Recent studies have found many proteins containing regions that do not form well-defined three-dimensional structures in their native states. The study and detection of such disordered regions is important both for understanding protein function and for facilitating structural analysis since disordered regions may affect solubility and/or crystallizability.
We have developed the regional order neural network (RONN) software as an application of our recently developed ‘bio-basis function neural network’ pattern recognition algorithm to the detection of natively disordered regions in proteins. The results of blind-testing a panel of nine disorder prediction tools (including RONN) against 80 protein sequences derived from the Protein Data Bank shows that, based on the probability excess measure, RONN performed the best.

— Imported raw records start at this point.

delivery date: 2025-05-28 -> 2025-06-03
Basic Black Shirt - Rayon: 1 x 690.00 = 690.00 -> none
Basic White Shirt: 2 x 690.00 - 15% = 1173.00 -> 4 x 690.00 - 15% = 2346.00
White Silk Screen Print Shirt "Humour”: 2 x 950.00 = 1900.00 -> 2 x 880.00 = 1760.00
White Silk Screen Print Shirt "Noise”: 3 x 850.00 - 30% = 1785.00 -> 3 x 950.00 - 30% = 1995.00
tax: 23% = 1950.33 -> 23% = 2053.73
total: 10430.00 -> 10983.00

RONN is available at http://www.strubi.ox.ac.uk/RONN. Requests for the RONN software and the database of disorder (XML format) can be directed to the corresponding author.

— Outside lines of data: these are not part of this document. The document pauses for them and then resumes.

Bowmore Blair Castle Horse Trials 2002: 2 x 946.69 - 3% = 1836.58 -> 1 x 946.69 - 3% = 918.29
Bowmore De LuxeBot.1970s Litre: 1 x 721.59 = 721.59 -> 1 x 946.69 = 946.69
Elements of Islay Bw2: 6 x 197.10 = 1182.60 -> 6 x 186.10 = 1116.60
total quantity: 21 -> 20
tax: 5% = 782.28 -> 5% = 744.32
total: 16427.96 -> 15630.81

The method is based on the Bio-basis function neural network (BBFNN), where the network is trained on a "distance" space rather than an arbitrary feature space (such as hydrophobicity and charge). The "distances" are determined by sequence alignment from a subset of well-characterized prototype sequences. The training sub-sequences (scanning window) are aligned with each prototype in turn to maximize the non-gapped homology alignment score. The bio-basis function is used to transform this score into a normalized similarity measurement. Each prototype is considered to be an independent variable and their relationship with the labels (ordered or disordered) is assumed to be simple, allowing a linear classifier to be constructed. The discrimination threshold is optimized assuming the probability density functions follow two Gaussian distributions. A parametric method is used to approximate these two functions and an optimum threshold for discrimination is determined using Bayes' rule. The database is constructed considering missing residues mapped at the UniProtKB level and regions of at least 5 consecutive residues, further splitted into long (>20 residues) and short regions. Pretein complexes are excluded (fold-upn-binding) and only missing residues in all idencal chains are included. CD-HIT at 70% identity.